There’s just that caramelly corn flavor. They are great to bake with in muffins,” she says, adding that she just had them for lunch.

Cereal was a family love affair, she says, noting that her father would sometimes pack corn flakes for lunch and that as a busy family, sometimes late dinners meant cereal or leftovers.

Sometimes Dolney will use cereals as a topping, like the Golden Graham streusel.

“Cereal is accessible. Sprinkles are expensive and don’t taste as good,” she says.

Sol St. Patrick Cake.jpg

Mandy Dolney’s Lucky You, a pistachio Jell-O cake, marshmallow buttercream, shamrock shake milk jam and Lucky Charms cake was created around St. Patrick’s Day.

Erica Kale / contributed

Other times it’s using milk that’s been infused by cereal.

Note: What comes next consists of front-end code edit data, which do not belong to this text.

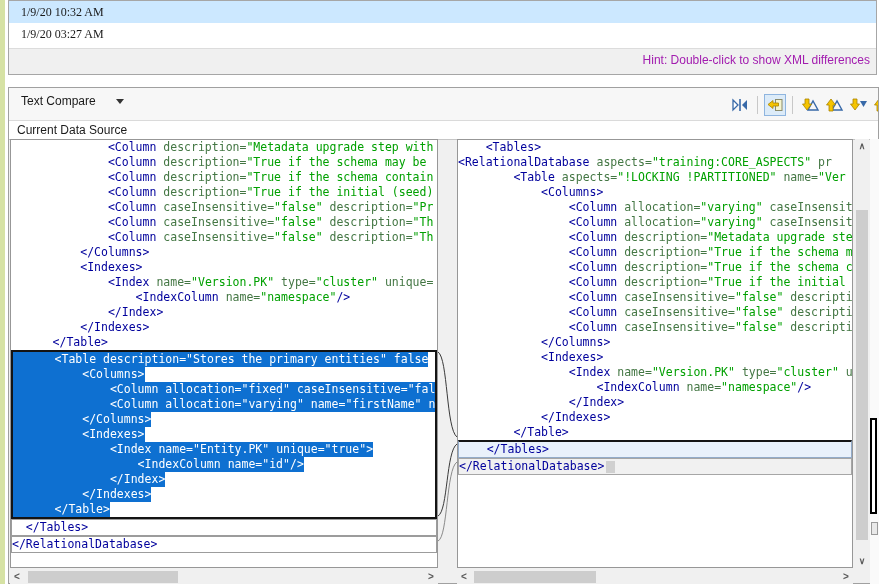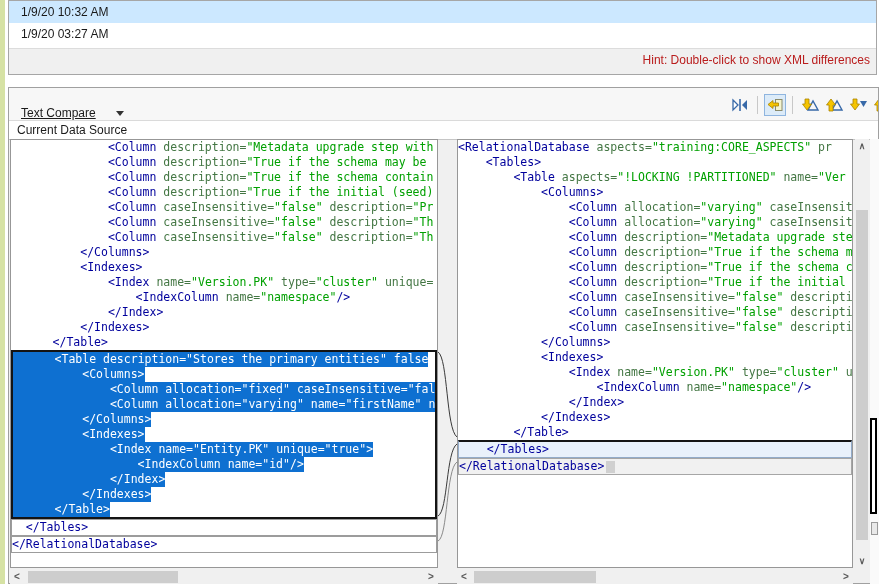--- a/index.html
+++ b/index.html
@@ -10,7 +10,7 @@
   
   .top-panel{position:absolute;left:8px;top:0;width:869px;height:75px;background:#fff;
              border:1px solid #a6a6a6;box-sizing:border-box;}
-  .hrow{height:22px;line-height:22px;padding-left:12px;font-size:12px;white-space:nowrap;}
+  .hrow{height:22px;line-height:22px;padding-left:12px;font-size:12px;white-space:nowrap;font-family:Liberation Serif, serif;}
   .hsel{background:var(--rowsel);}
   .hint-bar{position:absolute;left:0;bottom:0;width:100%;height:26px;background:#f0f0f0;
             border-top:1px solid #dcdcdc;box-sizing:border-box;}

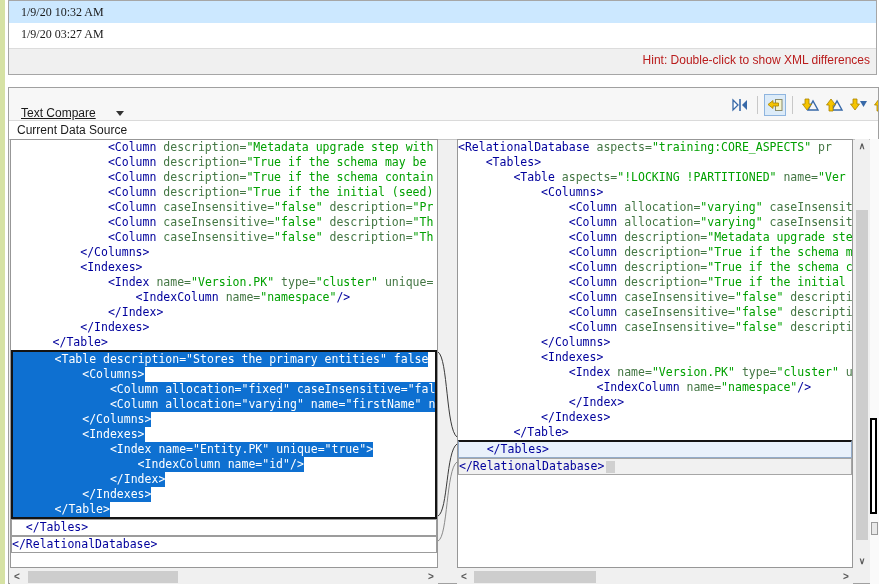--- a/index.html
+++ b/index.html
@@ -14,7 +14,7 @@
   .hsel{background:var(--rowsel);}
   .hint-bar{position:absolute;left:0;bottom:0;width:100%;height:26px;background:#f0f0f0;
             border-top:1px solid #dcdcdc;box-sizing:border-box;}
-  .hint-text{position:absolute;right:6px;top:4px;font-size:12px;color:#b91c1c;}
+  .hint-text{position:absolute;right:6px;top:4px;font-size:12px;color:#a21caf;}
   
   .cmp-panel{position:absolute;left:8px;top:87px;width:871px;height:497px;background:#f0f0f0;
              border:1px solid #a0a0a0;box-sizing:border-box;overflow:hidden;}

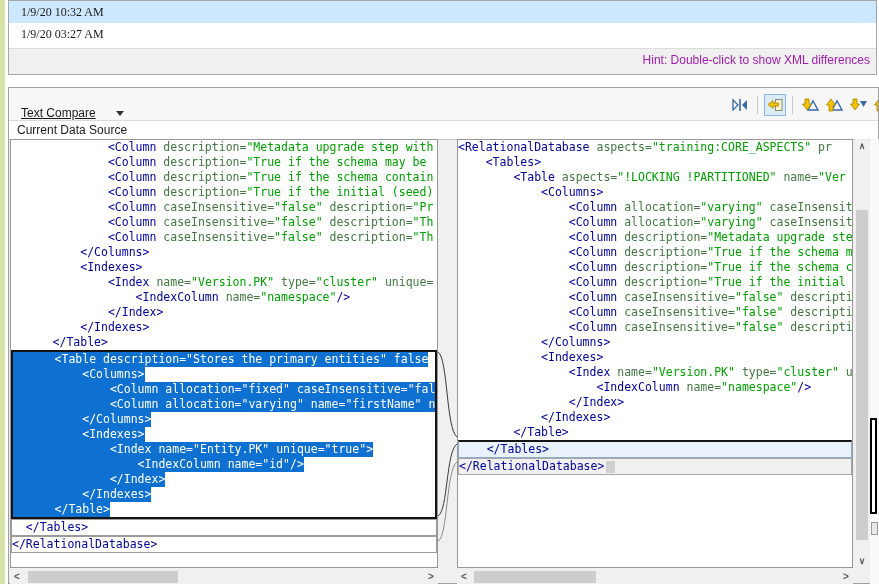--- a/index.html
+++ b/index.html
@@ -20,8 +20,8 @@
              border:1px solid #a0a0a0;box-sizing:border-box;overflow:hidden;}
   .cmp-toolbar{position:absolute;left:0;top:0;width:100%;height:33px;background:#f7f7f7;
                border-bottom:1px solid #dadada;box-sizing:border-box;}
-  .mode-btn{position:absolute;left:12px;top:15px;height:20px;display:flex;align-items:center;gap:20px;
-            font-size:12px;cursor:default;text-decoration:underline;}
+  .mode-btn{position:absolute;left:12px;top:3px;height:20px;display:flex;align-items:center;gap:20px;
+            font-size:12px;cursor:default;}
   .caret{width:0;height:0;border-left:4px solid transparent;border-right:4px solid transparent;
          border-top:5px solid #333;}
   .ticons{position:absolute;left:719px;top:4px;height:26px;display:flex;align-items:center;}

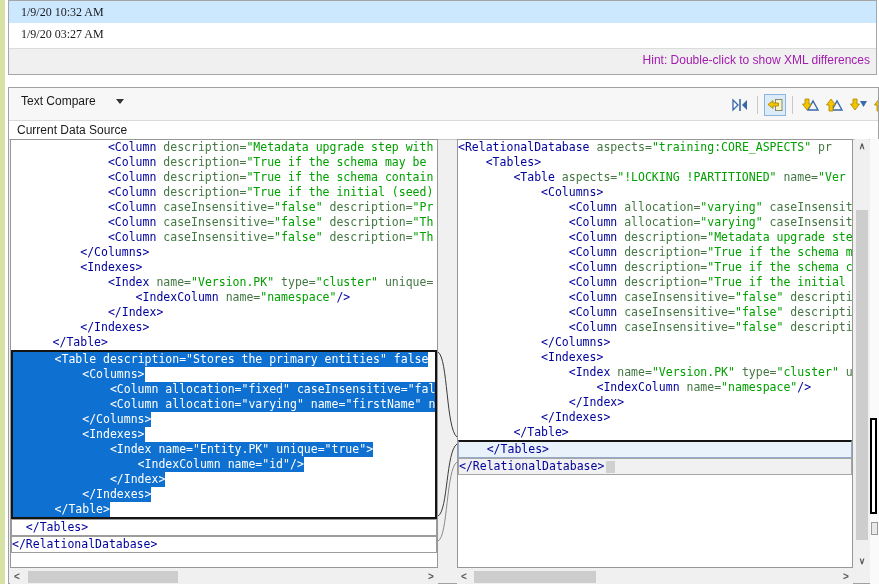--- a/index.html
+++ b/index.html
@@ -189,8 +189,8 @@
 
   <div class="pane pane-right">
     <div class="code" id="code-right">
+        <div class="cl"><span class="li"><span class="tk-tag">    &lt;Tables&gt;</span></span></div>
         <div class="cl"><span class="li"><span class="tk-tag">&lt;RelationalDatabase </span><span class="tk-attr">aspects=</span><span class="tk-val">"training:CORE_ASPECTS" </span><span class="tk-attr">pr</span></span></div>
-        <div class="cl"><span class="li"><span class="tk-tag">    &lt;Tables&gt;</span></span></div>
         <div class="cl"><span class="li"><span class="tk-tag">        &lt;Table </span><span class="tk-attr">aspects=</span><span class="tk-val">"!LOCKING !PARTITIONED" </span><span class="tk-attr">name=</span><span class="tk-val">"Ver</span></span></div>
         <div class="cl"><span class="li"><span class="tk-tag">            &lt;Columns&gt;</span></span></div>
         <div class="cl"><span class="li"><span class="tk-tag">                &lt;Column </span><span class="tk-attr">allocation=</span><span class="tk-val">"varying" </span><span class="tk-attr">caseInsensiti</span></span></div>

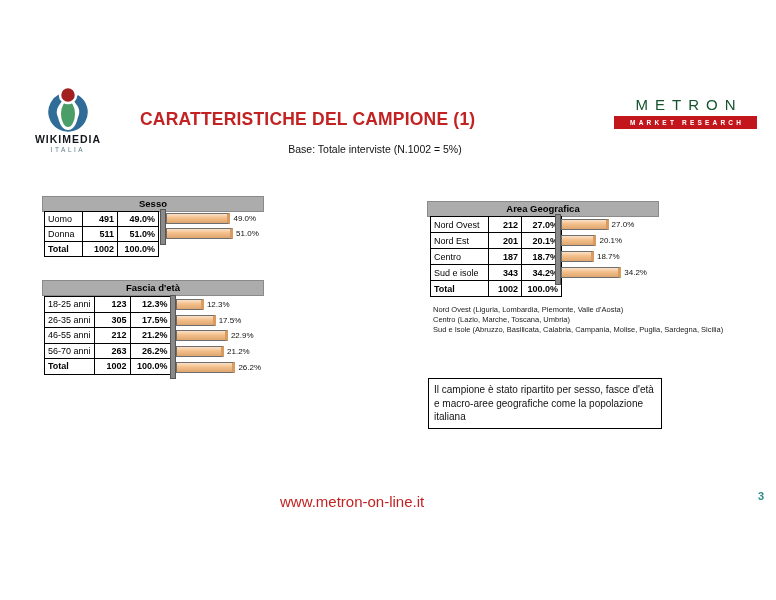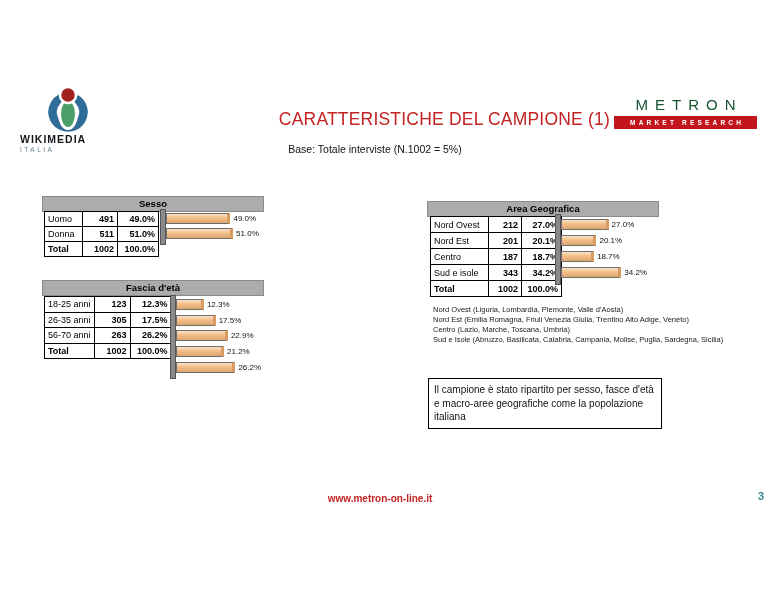--- a/index.html
+++ b/index.html
@@ -16,8 +16,8 @@
   .wm-sub  { font-size:6.5px; letter-spacing:2.5px; color:#5F7C8A; margin-top:1px; }
 
   .title {
-    left:140px; top:109px; width:470px; text-align:right;
-    font-size:17.5px; font-weight:normal; color:var(--title-red); letter-spacing:0.2px;
+    left:140px; top:109px; width:470px; text-align:left;
+    font-size:17.5px; font-weight:bold; color:var(--title-red); letter-spacing:0.2px;
   }
   .subtitle { left:140px; top:143px; width:470px; text-align:center; font-size:10.5px; color:#111; }
 

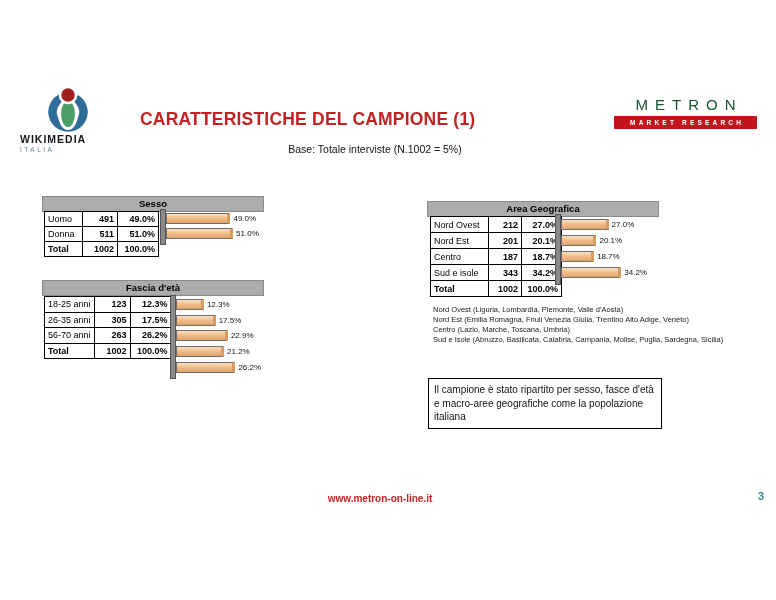--- a/index.html
+++ b/index.html
@@ -10,7 +10,7 @@
   .abs { position:absolute; }
 
   
-  .wm-logo-box { left:20px; top:84px; width:96px; text-align:left; }
+  .wm-logo-box { left:20px; top:84px; width:96px; text-align:center; }
   .wm-mark { display:block; margin:0 auto; }
   .wm-name { font-size:10.5px; font-weight:bold; letter-spacing:1px; color:#14181c; margin-top:1px; }
   .wm-sub  { font-size:6.5px; letter-spacing:2.5px; color:#5F7C8A; margin-top:1px; }

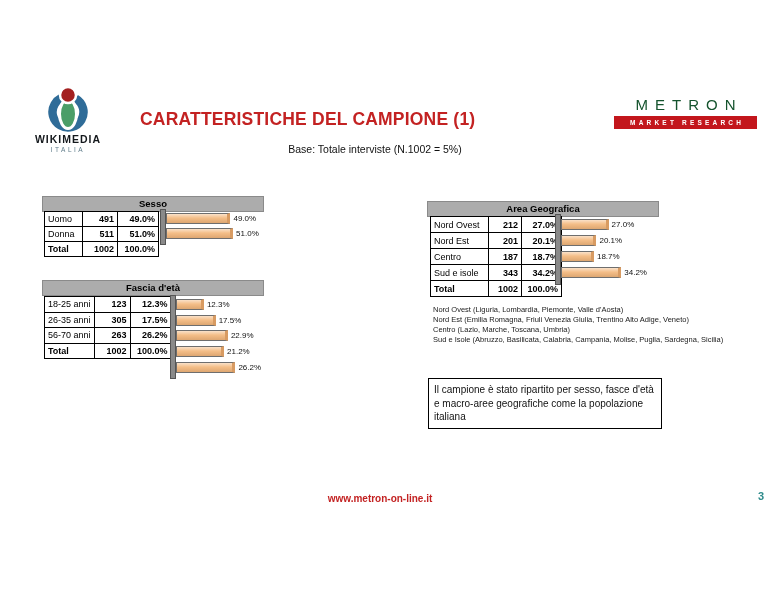--- a/index.html
+++ b/index.html
@@ -236,7 +236,6 @@
 
   <div class="abs footnotes">
     <div>Nord Ovest (Liguria, Lombardia, Piemonte, Valle d'Aosta)</div>
-    <div>Nord Est (Emilia Romagna, Friuli Venezia Giulia, Trentino Alto Adige, Veneto)</div>
     <div>Centro (Lazio, Marche, Toscana, Umbria)</div>
     <div>Sud e Isole (Abruzzo, Basilicata, Calabria, Campania, Molise, Puglia, Sardegna, Sicilia)</div>
   </div>

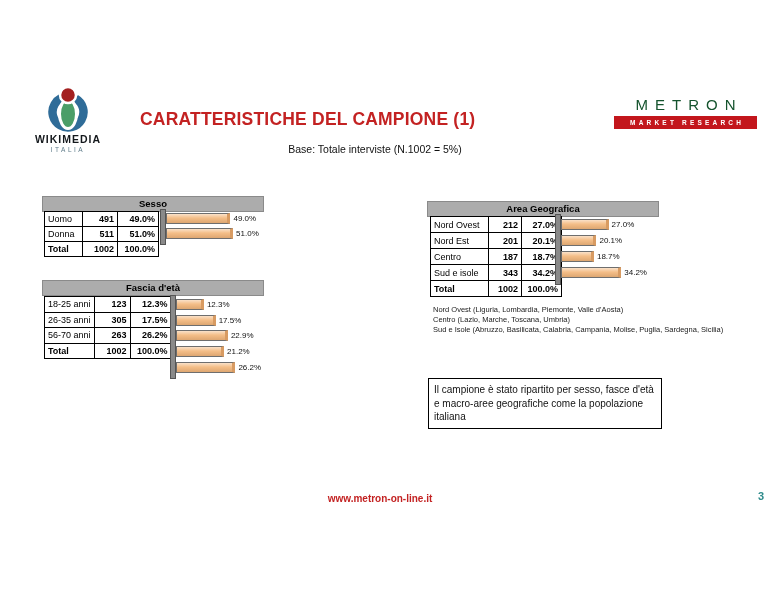--- a/index.html
+++ b/index.html
@@ -146,6 +146,11 @@
           <td class="num">17.5%</td>
         </tr>
         <tr>
+          <td class="lbl">46-55 anni</td>
+          <td class="num">212</td>
+          <td class="num">21.2%</td>
+        </tr>
+        <tr>
           <td class="lbl">56-70 anni</td>
           <td class="num">263</td>
           <td class="num">26.2%</td>

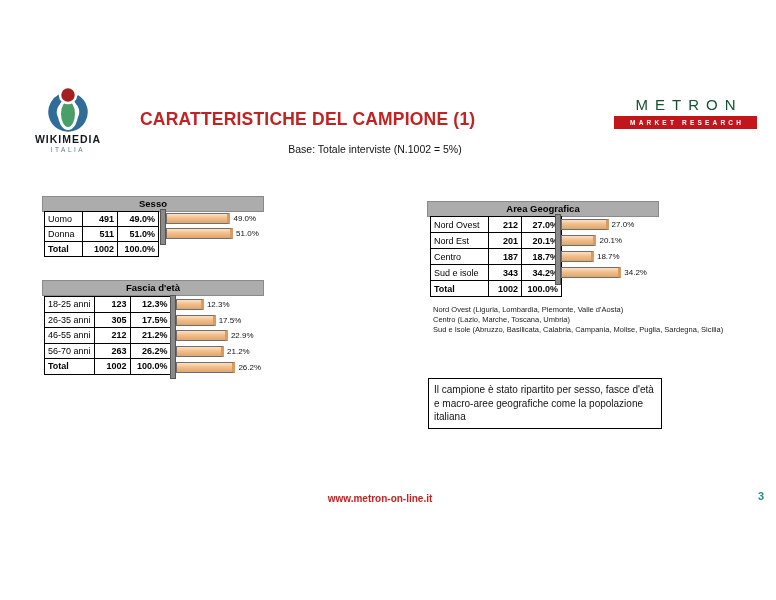--- a/index.html
+++ b/index.html
@@ -63,8 +63,8 @@
     left:428px; top:378px; width:222px; border:1px solid #000; padding:4px 5px;
     font-size:10px; line-height:13.5px; color:#111;
   }
-  .footer-link { left:280px; top:493px; width:200px; text-align:center;
-    font-size:10px; font-weight:bold; color:var(--link-red); }
+  .footer-link { left:280px; top:493px; width:200px; text-align:left;
+    font-size:15px; font-weight:normal; color:var(--link-red); }
   .page-number { left:744px; top:490px; width:20px; text-align:right;
     font-size:11px; font-weight:bold; color:var(--page-teal); }
 </style>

“I love cereal milk. My grandpa would tell me, ‘Be a good Norwegian and drink this.’ I started soaking corn flakes at home just to drink the milk,” she says.

She’s seen that what she and her family love, others love too.

“We love it and our guests love it and we sell out of cake every week,” says Ryan Nitschke, executive chef at

Luna Fargo

and Sol Ave. Kitchen, where he is also a co-owner.

He says one of his favorites of Dolney’s delectables was the Queen Bee, a honey and graham cake with lavender syrup, blackberry compote, vanilla bean buttercream and honeycomb candy.

The two have known each other for over a decade, back to when Nitschke was the head chef at the HoDo and Dolney worked in housekeeping. She was interested in food and was eventually brought into the kitchen to help make desserts on Valentine’s Day, 2016.

“I never thought I’d work in a kitchen.I didn’t know what I wanted to do, but I love food,” she says.

As she established herself in the kitchen, she started tapping into her creativity. She recalls seeing celebrity chef David Chang make milk custard on TV and thought if The HoDo made milk jam why not make cereal milk jam.

Nitschke says the mash-up of cereals and desserts are having a moment, thanks to Chang and his partner Christina Tosi’s Milk Bar chain of bakeries. USA Today called Tosi’s signature recipes, “low-brow, high-brow sweet treats.”

In addition to Sol, Dolney will soon take over baking at the sibling restaurant Luna, creating not only desserts but revamping baked goods for breakfast options. Ultimately she’ll head up the company’s operations in the developing

Brewhalla Market.

With so much on her plate, she’s constantly thinking of deconstructing the breakfast bowl.

“I’d love to make cookies with cereal. You could also crumble cereal and use it like a Graham Cracker crust.”

Through trial and error, she discovered some cereals don’t work as well for desserts, like that Fruit Loops’ flavor doesn’t last.

Still other overlooked cereals are underrated when it comes to baking potential.

“Grape Nuts get such a bad rap, but they are lovely in muffins,” she says.

Whatever the ingredients, Nitschke is looking forward to diving in.

“The next cake is always better than the last one,” he says.

Dolney appreciates the help and support she’s received professionally, especially since she’s not a formally trained cook.

“It’s been a great learning environment everywhere I’ve been,” she says. “If you’re passionate about something but want to learn, do the work and show up and people will give you a chance.”